Exercise prompt => Determine how many lines in the records that follow hold the string "psql". Only that number should be returned.

Materials provided =>
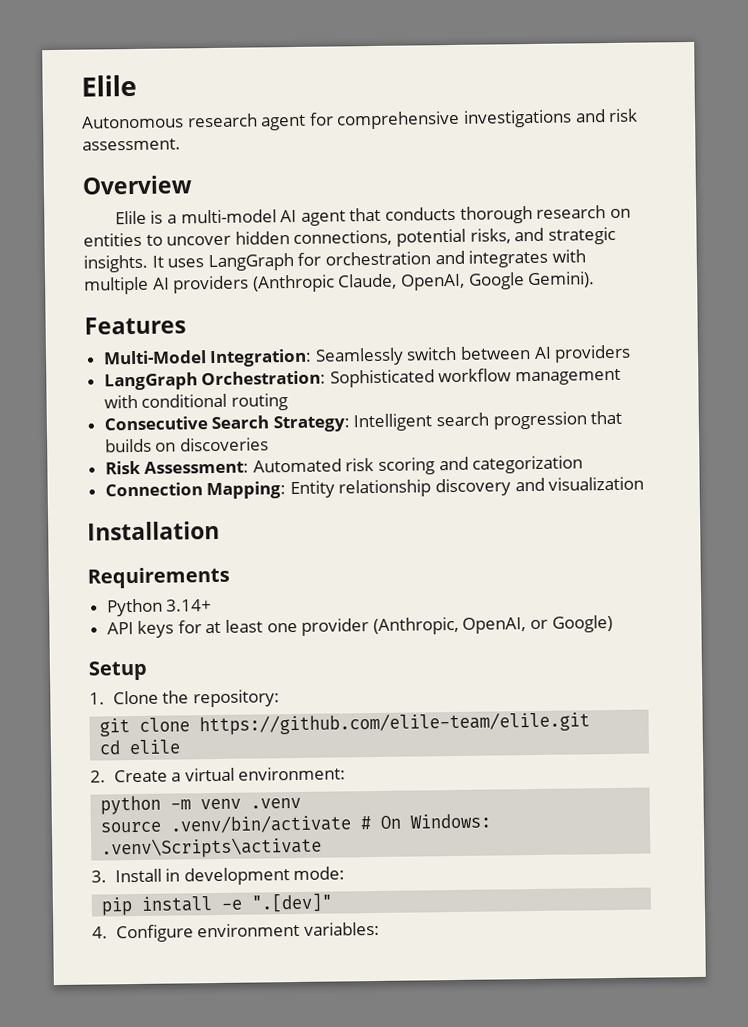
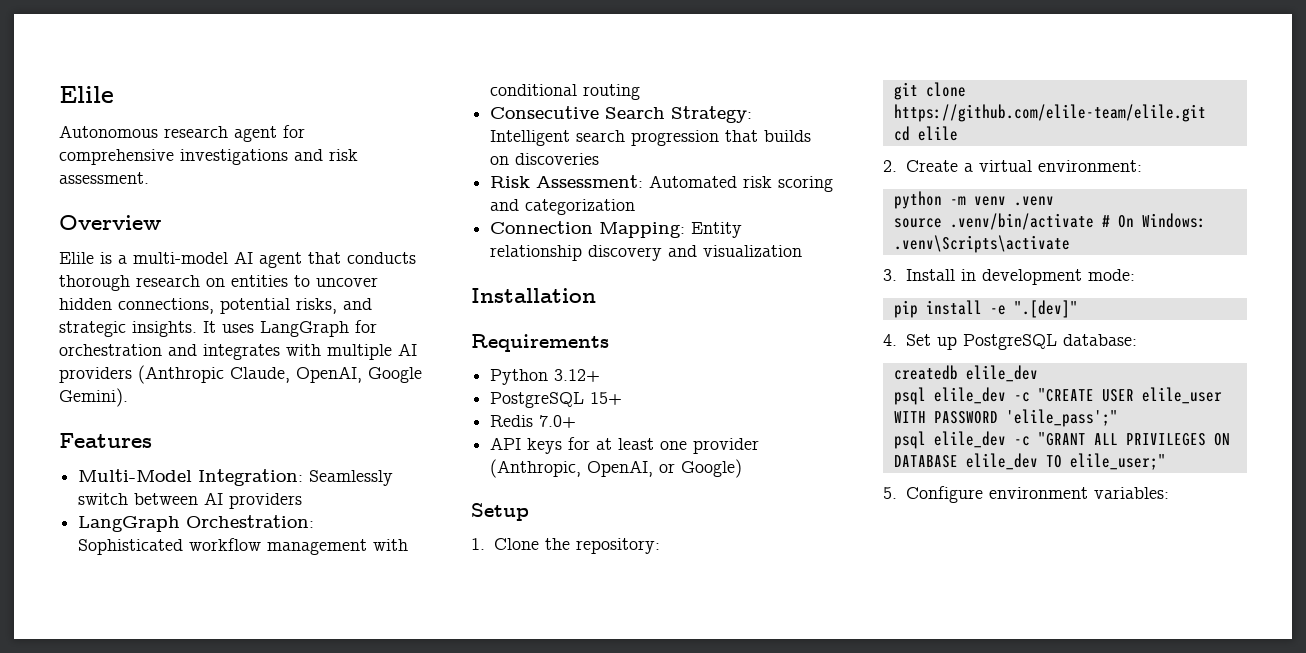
- Python 3.14+
+ Python 3.12+
+ PostgreSQL 15+
+ Redis 7.0+
- 4. Configure environment variables:
+ 4. Set up PostgreSQL database:
+ createdb elile_dev
+ psql elile_dev -c "CREATE USER elile_user WITH PASSWORD 'elile_pass';"
+ psql elile_dev -c "GRANT ALL PRIVILEGES ON DATABASE elile_dev TO elile_user;"
+ 5. Configure environment variables:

Worked solution => 2